Отмахиваясь, отнекиваясь, тетя Поля идет к сундуку, вставляет ключ в курлыкающий музыкальный замок, струнно, пружинно вызвонивший какой-то кузнечный напев. Отворяет горбатую крышку и являет на свет лежалый матерчатый ворох, скопившийся за целую жизнь.

— Чего смотреть? Выбирай!

Они обе, молодая и старая, склоняются к сундуку. В четыре руки извлекают одежды.

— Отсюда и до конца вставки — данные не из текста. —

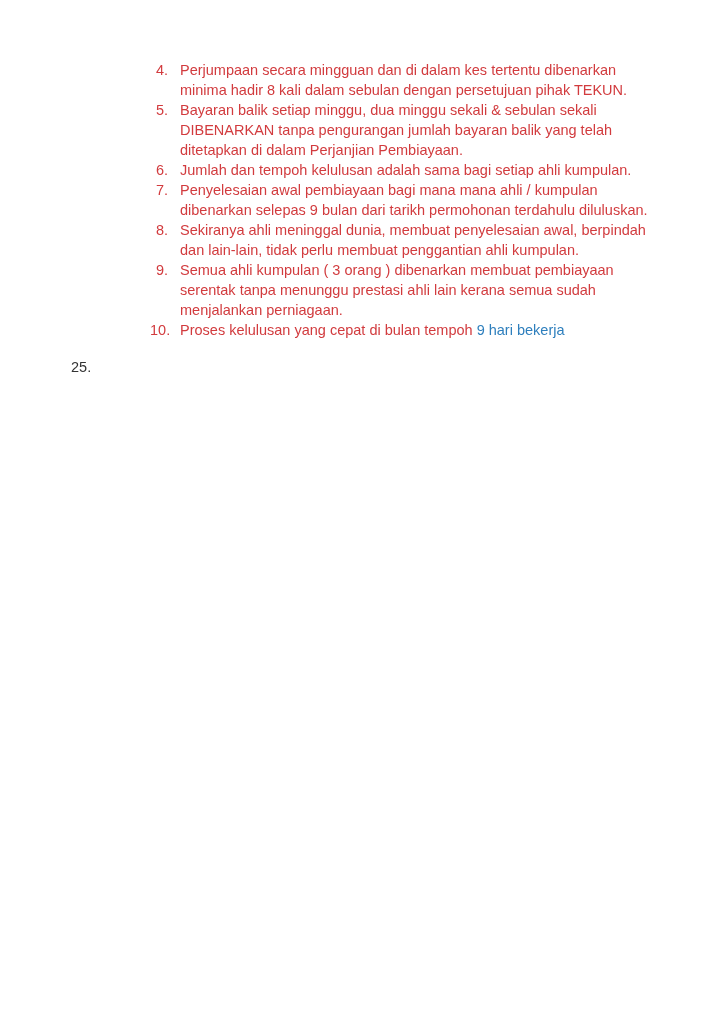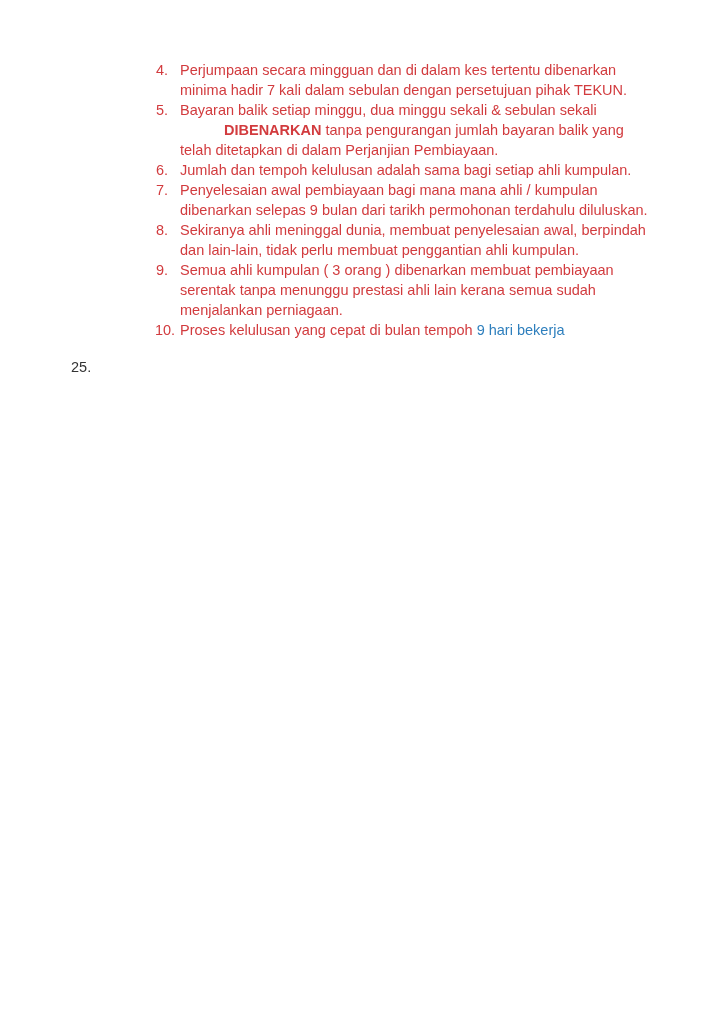--- a/index.html
+++ b/index.html
@@ -80,7 +80,7 @@
 
     <div class="faq-item">
       <span class="num">4.</span>
-      <div class="txt">Perjumpaan secara mingguan dan di dalam kes tertentu dibenarkan minima hadir 7 kali dalam sebulan dengan persetujuan pihak TEKUN.</div>
+      <div class="txt">Perjumpaan secara mingguan dan di dalam kes tertentu dibenarkan minima hadir 8 kali dalam sebulan dengan persetujuan pihak TEKUN.</div>
     </div>
 
     <div class="faq-item">

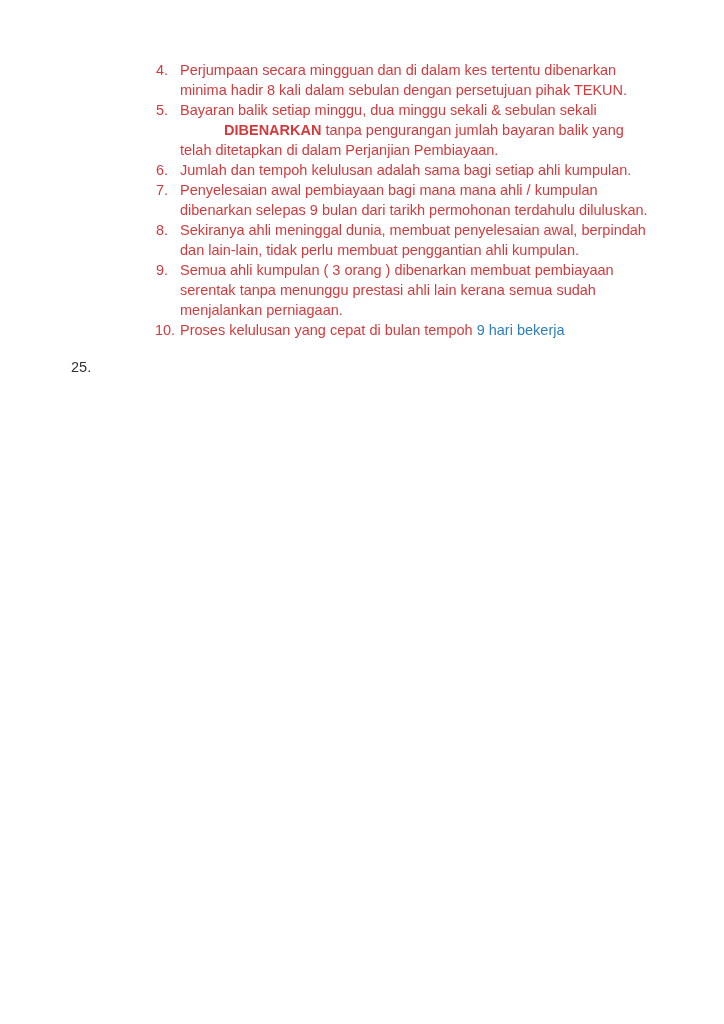--- a/index.html
+++ b/index.html
@@ -43,8 +43,7 @@
     width: 478px;
   }
   .bold-red {
-    font-weight: bold;
-    margin-left: 44px;
+    font-weight: normal;
   }
   .blue {
     color: var(--blue, #2e7fbd);

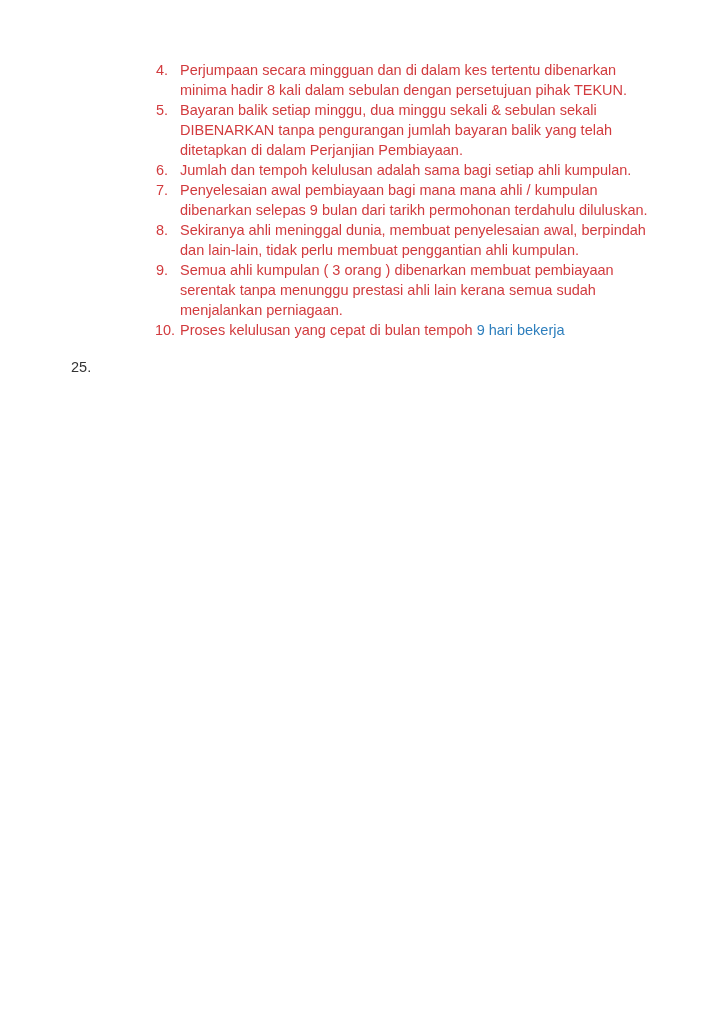--- a/index.html
+++ b/index.html
@@ -37,7 +37,6 @@
   }
   .faq-item.wide-num .num {
     padding-left: 0;
-    text-align: center;
   }
   .faq-item .txt {
     width: 478px;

Ему кажется, что вслед за лежалыми тканями множество лиц мгновенно населяют избу, множество чуть слышных голосов звучат, смеются и плачут.

— Подождите, а вот это, вот это что? — то и дело Вера достает сарафаны и юбки, прижимает к плечам, талии, будто на себя примеряет не одежды, а всю долгую тети Полину жизнь. — А вот это, вот это что?

Подвенечное платье, пожелтевшее, с тряпичной бесцветной розой, прожжено угольком у подола. Русская, с вышитым воротом, с заплатками на локтях рубаха мужа расползлась от сильных взмахов косой, топором, от широких объятий и плясов. Детские башмачки, стоптанные, хранящие память о крохотной быстрой ноге, скользнувшей когда-то по половице с сучком. Гимнастерка с позеленевшими пуговицами, с дырочкой над карманом — для ордена или гвардейского значка. Сукно немецкой шинели, перекроенное многократно, бывшее и детским одеялом, и пальтушкой, и ковриком. Шапки, тулупчик, крашеные нитяные клубки, старые кофты и блузки. И отдельно — проглаженное чистое одеяние на последний путь, завернутое бережно в белое полотенце. Тетя Поля рассматривала свой погребальный наряд, строго сжав губы, расправляя сбившуюся ткань.

На дне сундука лежало старинное зеркало в резной деревянной раме с откидной для упора ножкой, тусклое, с облезшей изнанкой, свинцово-туманное, словно время напустило в стекло свой дым.